In conclusion, the data from this study suggest that both TTO and AgNPs obtained by using M. alternifolia leaves have a broad spectrum of activity against the selected skin pathogens acting singly and in combination, against microorganisms from different groups (Gram-positive, Gram-negative, and yeast). These results provide a basis for combined preparations to be explored as a mean of enhancing efficacy whilst minimizing the rapid development of resistance to single antimicrobial agents.
The study also indicates that TTO is an effective apoptosis inducer in malignant melanoma and squamous cell carcinoma cancer causing cellular death by mitochondrial apoptosis through a P53-dependent pathway that involves target proteins of the BCL-2 family, which make TTO a good chemopreventive candidate against these types of skin cancers, potentially able to restore the apoptotic machinery and sensitize these tumors to chemo- and radiotherapies.

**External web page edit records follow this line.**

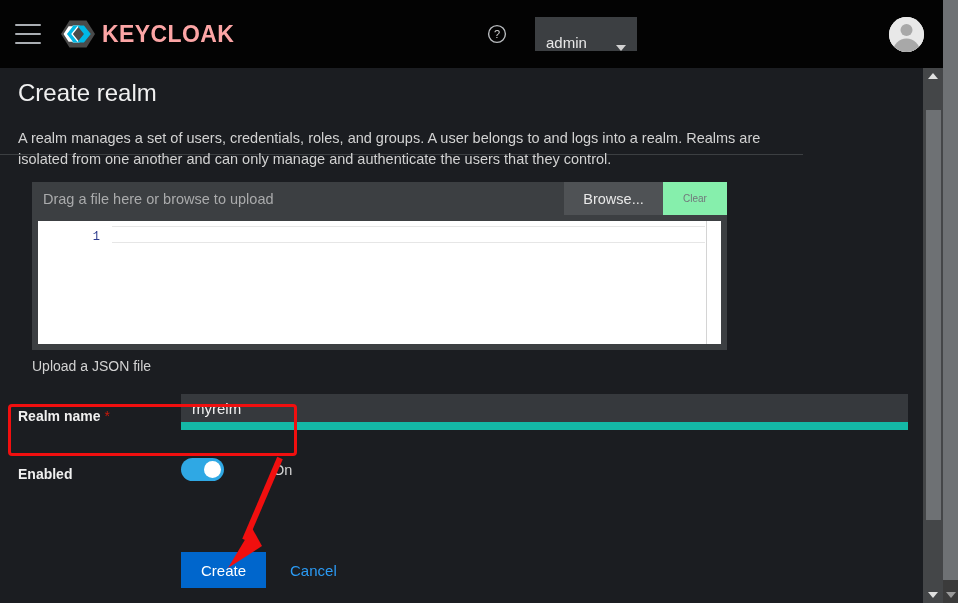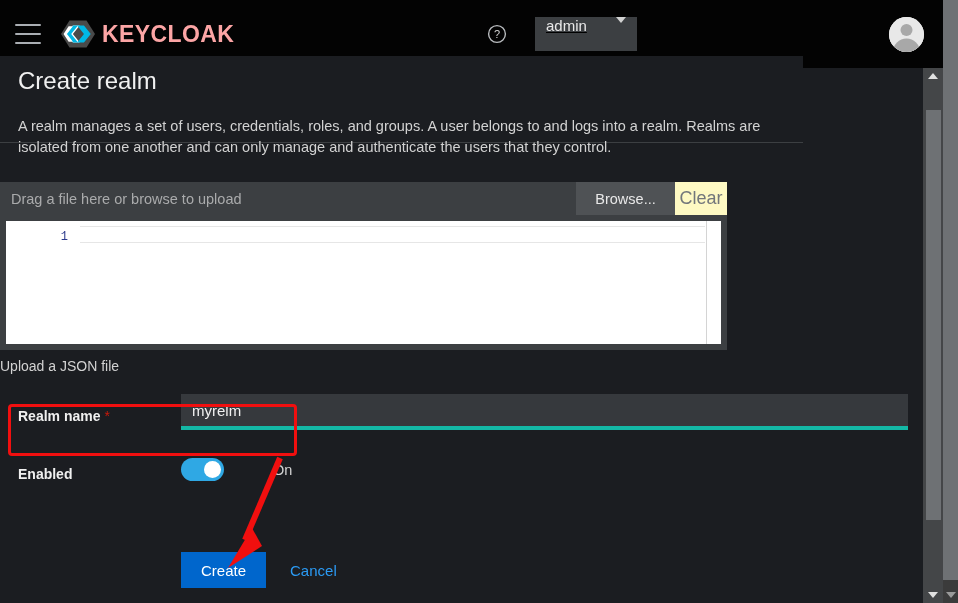--- a/index.html
+++ b/index.html
@@ -30,68 +30,68 @@
     letter-spacing: 0.4px; font-family: "Liberation Sans", sans-serif;
   }
 
   .help-icon {
     position: absolute; left: 487px; top: 24px;
     width: 20px; height: 20px; cursor: pointer;
   }
   .admin-dropdown {
     position: absolute; left: 535px; top: 17px;
     width: 102px; height: 34px; background: #3c3f42;
-    display: flex; align-items: flex-start; padding: 0 11px; cursor: pointer; text-decoration: underline;
+    display: flex; align-items: flex-end; padding: 0 11px; cursor: pointer;
   }
   .admin-dropdown .label { color: #e8e8e8; font-size: 15px; }
   .caret {
     margin-left: auto; width: 0; height: 0;
     border-left: 5px solid transparent; border-right: 5px solid transparent;
     border-top: 6px solid #d2d2d2;
   }
   .avatar {
     position: absolute; left: 889px; top: 17px;
     width: 35px; height: 35px; border-radius: 50%;
     background: #e8e8e8; overflow: hidden; cursor: pointer;
   }
   .avatar svg { display: block; }
 
   
   .page-header {
-    position: absolute; left: 0; top: 56px; width: 803px; height: 87px;
+    position: absolute; left: 0; top: 68px; width: 803px; height: 87px;
     background: #1b1d21; padding: 8px 20px 0 18px;
     border-bottom: 1px solid #3c3f42;
   }
   .page-title { font-size: 24px; color: #f0f0f0; font-weight: normal; line-height: 34px; }
   .page-desc { font-size: 14.5px; color: #d2d2d2; line-height: 21px; margin-top: 18px; max-width: 870px; }
 
   
   .form { position: absolute; left: 0; top: 156px; width: 922px; }
   .form-row { position: relative; display: flex; }
   .form-label {
     width: 181px; flex: 0 0 181px; padding: 14px 0 0 18px;
     font-size: 14px; color: #f0f0f0; font-weight: bold;
   }
   .req-star { color: #c9190b; margin-left: 4px; font-weight: normal; }
 
   
   .row-file { padding-top: 26px; }
-  .file-field { width: 727px; }
+  .file-field { width: 727px; padding-left: 32px; }
   .file-bar { display: flex; height: 33px; }
   .file-placeholder {
     flex: 1; background: #3c3f42; color: #aaabac;
     font-size: 14.5px; display: flex; align-items: center; padding-left: 11px;
     cursor: text;
   }
   .btn-browse {
     width: 99px; background: #4f5255; color: #e8e8e8; font-size: 14.5px;
     border: none; cursor: pointer;
   }
   .btn-clear {
-    width: 52px; background: #fef9c3; color: #72767b; font-size: 18px;
+    width: 64px; background: #86efac; color: #72767b; font-size: 10px;
     border: none; cursor: not-allowed;
   }
   .editor-wrap {
     height: 135px; background: #3c3f42; padding: 6px;
     position: relative;
   }
   .editor {
     height: 100%; background: #ffffff; position: relative; overflow: hidden;
   }
   .editor-gutter {
@@ -111,21 +111,21 @@
   }
   .helper-text {
     font-size: 14px; color: #d2d2d2; padding: 8px 0 0 0;
   }
 
   
   .row-realm { background: transparent; }
   .realm-input-cell { width: 727px; }
   .realm-input {
     display: block; width: 727px; height: 36px;
-    background: #36393d; border: none; border-bottom: 4px solid #14b8a6;
+    background: #36393d; border: none; border-bottom: 8px solid #14b8a6;
     color: #f0f0f0; font-size: 15px; padding: 0 11px;
     font-family: "Liberation Sans", sans-serif;
   }
 
   
   .row-enabled { padding-top: 8px; }
   .toggle-cell { width: 727px; display: flex; align-items: center; gap: 11px; padding-top: 5px; }
   .toggle {
     width: 43px; height: 23px; border-radius: 12px; background: #2fa8e4;
     position: relative; cursor: pointer; flex: 0 0 43px;

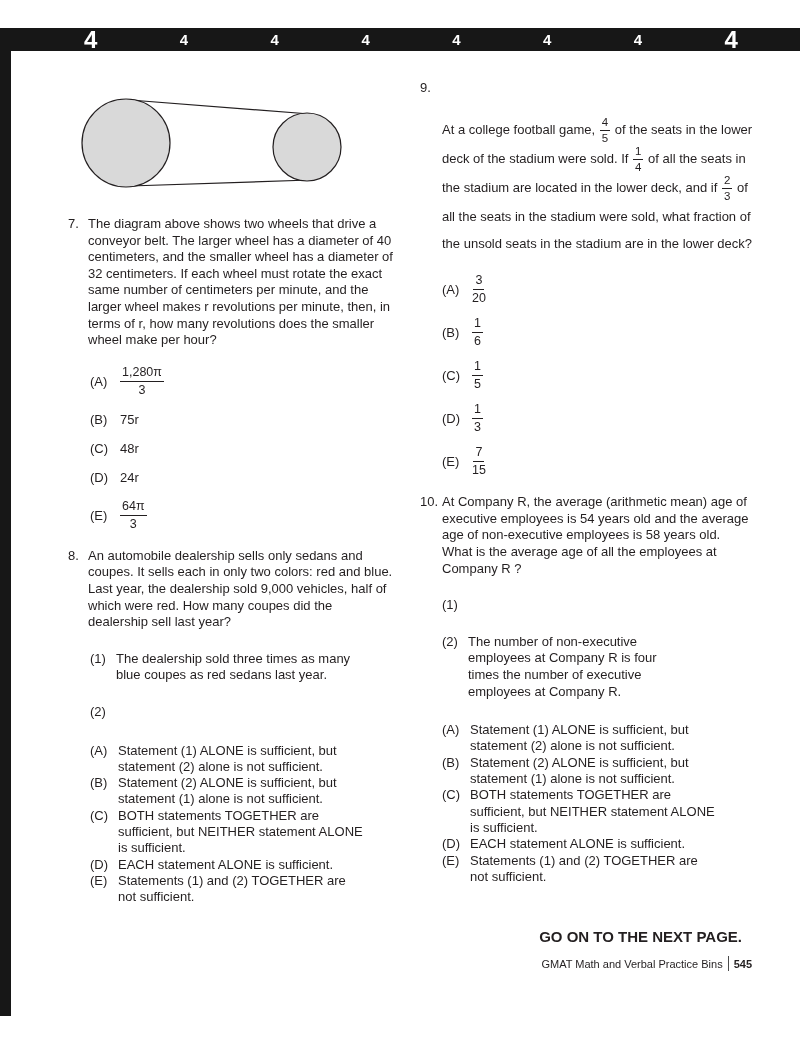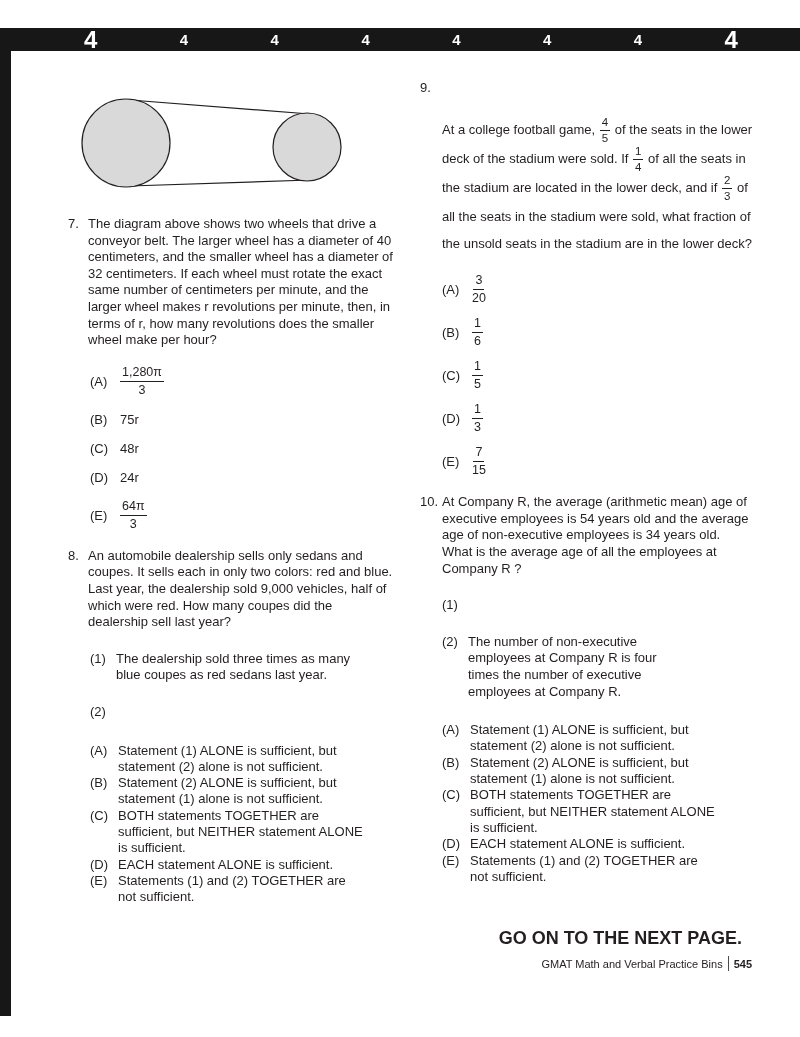--- a/index.html
+++ b/index.html
@@ -53,21 +53,21 @@
   .statement { display:flex; margin:20px 0 0 22px; font-size:13px; line-height:16.6px; }
   .statement .slabel { flex:none; width:26px; }
   .statement .stext { width:240px; }
   .statement .stext.narrow { width:212px; }
   .statements { margin-bottom:22px; }
   
   .ds-option { display:flex; margin-left:22px; font-size:13px; line-height:16.3px; }
   .ds-option .olabel { flex:none; width:28px; }
   .ds-option .otext { width:248px; }
   
-  .go-on { position:absolute; top:928px; right:58px; font-weight:bold; font-size:18px; }
+  .go-on { position:absolute; top:928px; right:58px; font-weight:bold; font-size:15px; }
   .footer { position:absolute; top:956px; right:48px; display:flex; align-items:center; gap:5px; }
   .footer .title { font-size:11px; }
   .footer .bar { width:1px; height:15px; background:#4a4a4a; }
   .footer .pnum { font-size:11px; font-weight:bold; }
 </style>
 </head>
 <body>
 
 <div class="top-bar">
   <span class="n big">4</span>
@@ -214,21 +214,21 @@
       <span class="clabel">(E)</span>
       <span class="frac">
         <span class="fnum">7</span>
         <span class="fden">15</span>
       </span>
     </div>
   </div>
 
   <div class="question">
     <span class="qnum">10.</span>
-    <div class="qtext">At Company R, the average (arithmetic mean) age of executive employees is 54 years old and the average age of non-executive employees is 34 years old. What is the average age of all the employees at Company R ?</div>
+    <div class="qtext">At Company R, the average (arithmetic mean) age of executive employees is 54 years old and the average age of non-executive employees is 58 years old. What is the average age of all the employees at Company R ?</div>
   </div>
 
   <div class="statements">
     <div class="statement">
       <span class="slabel">(1)</span>
     </div>
     <div class="statement">
       <span class="slabel">(2)</span>
       <div class="stext narrow">The number of non-executive employees at Company R is four times the number of executive employees at Company R.</div>
     </div>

Together with previously published data, the lipophilic nature of tea tree oil, and the unique properties of AgNPs, these promising results suggest that both TTO and AgNPs may be suitable candidates for topical use in the treatment of skin infections related to the tested microbes, however, further in vivo experiments are warranted.
Recommendations:
Further researches are needed to investigate the active components in vivo using different diseased models and develop their application for pharmaceutical industries. The absence of a mutagenic response by TTO and AgNPs against S. typhimurium TA98 and TA100 strains in the Ames test requires to further confirm the results with other mutagenesis assay methods such as micronucleus assay, comet assay, chromosome aberration assay. Further studies are required to elucidate the precise molecular mechanisms and targets for cell growth inhibition which will allow the rationale design for more effective molecules for the eventual use as a cancer chemopreventive and/or therapeutic agents. As the field of nanotechnology continues to develop, the studies on the cellular uptake of nanoparticles, with respect to their size and shape, are required in order to advance nanotechnology for medical applications. Similarly, it would be of interest to assess nanoparticles toxicity so as to use them for intracellular applications because detailed studies on uptake kinetics of nanoparticles by cells have not been well characterized and quantified.